= Itemized modification records =
================
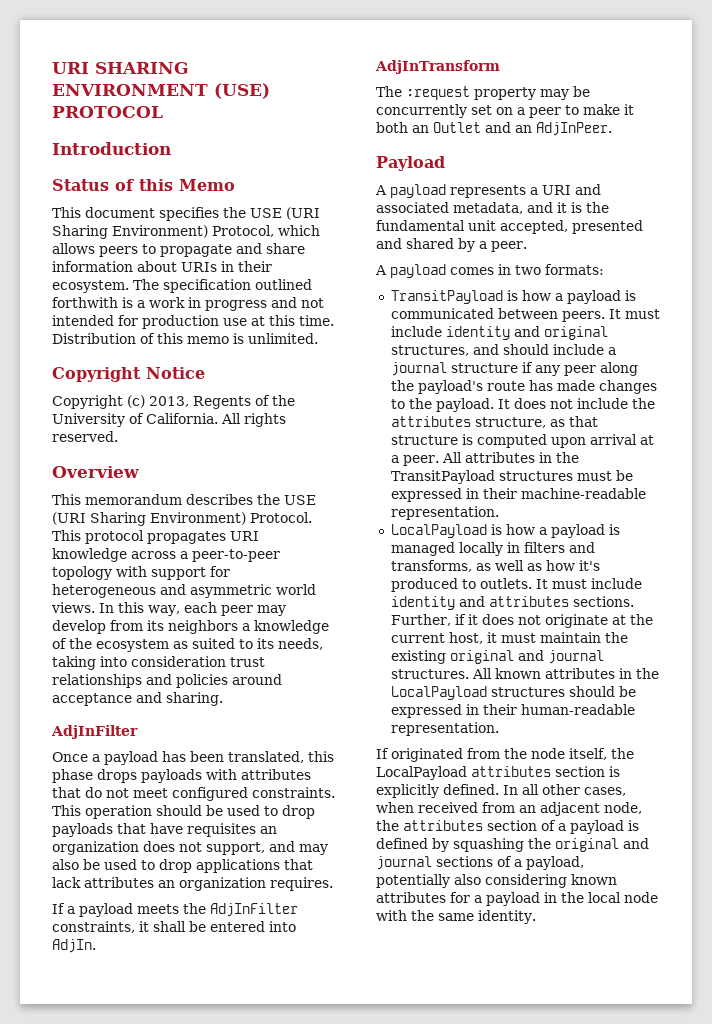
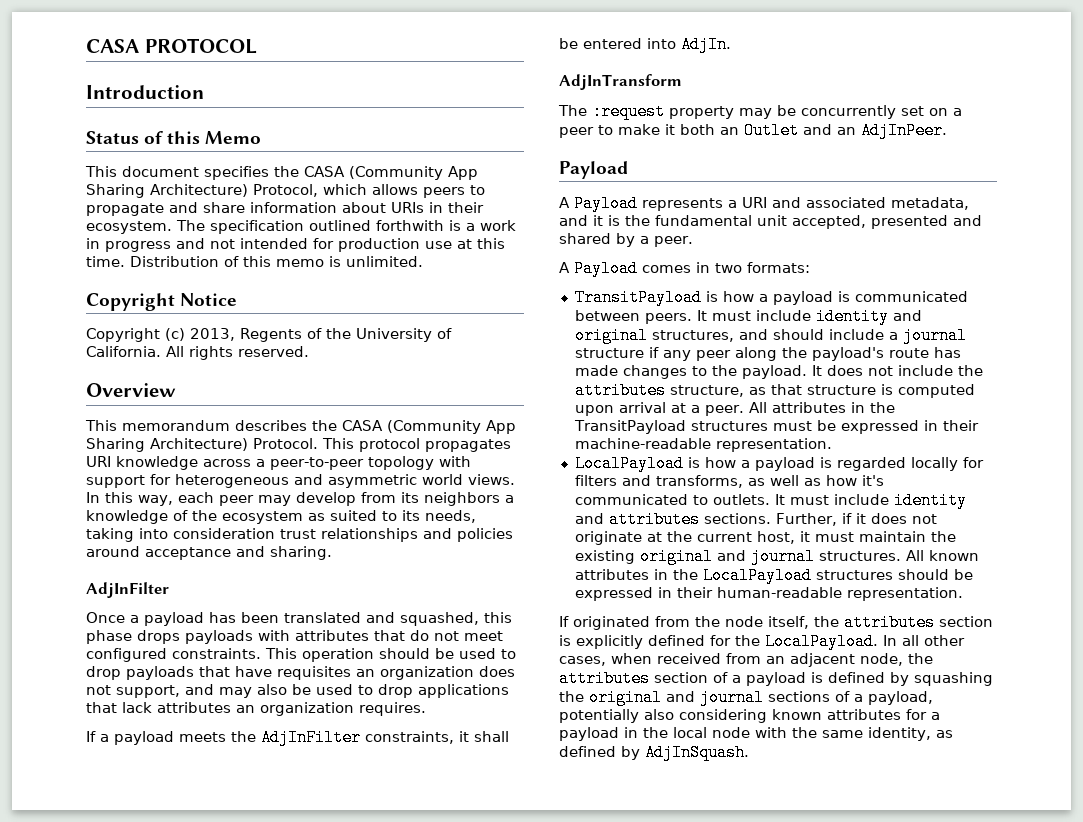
- URI SHARING ENVIRONMENT (USE) PROTOCOL
+ CASA PROTOCOL
- This document specifies the USE (URI Sharing Environment) Protocol, which allows peers to propagate and share information about URIs in their ecosystem.
+ This document specifies the CASA (Community App Sharing Architecture) Protocol, which allows peers to propagate and share information about URIs in their ecosystem.
- This memorandum describes the USE (URI Sharing Environment) Protocol.
+ This memorandum describes the CASA (Community App Sharing Architecture) Protocol.
- Once a payload has been translated, this phase drops payloads with attributes that do not meet configured constraints.
+ Once a payload has been translated and squashed, this phase drops payloads with attributes that do not meet configured constraints.
- A payload represents a URI and associated metadata, and it is the fundamental unit accepted, presented and shared by a peer.
+ A Payload represents a URI and associated metadata, and it is the fundamental unit accepted, presented and shared by a peer.
- A payload comes in two formats:
+ A Payload comes in two formats:
- LocalPayload is how a payload is managed locally in filters and transforms, as well as how it's produced to outlets.
+ LocalPayload is how a payload is regarded locally for filters and transforms, as well as how it's communicated to outlets.
- If originated from the node itself, the LocalPayload attributes section is explicitly defined.
+ If originated from the node itself, the attributes section is explicitly defined for the LocalPayload.
- In all other cases, when received from an adjacent node, the attributes section of a payload is defined by squashing the original and journal sections of a payload, potentially also considering known attributes for a payload in the local node with the same identity.
+ In all other cases, when received from an adjacent node, the attributes section of a payload is defined by squashing the original and journal sections of a payload, potentially also considering known attributes for a payload in the local node with the same identity, as defined by AdjInSquash.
================
= Exercise goal =
Beginning with the first line of the records and ending with the line that contains "- This document", reproduce every line exactly, omitting pictures and adding nothing.

= Solution to this task =
- URI SHARING ENVIRONMENT (USE) PROTOCOL
+ CASA PROTOCOL
- This document specifies the USE (URI Sharing Environment) Protocol, which allows peers to propagate and share information about URIs in their ecosystem.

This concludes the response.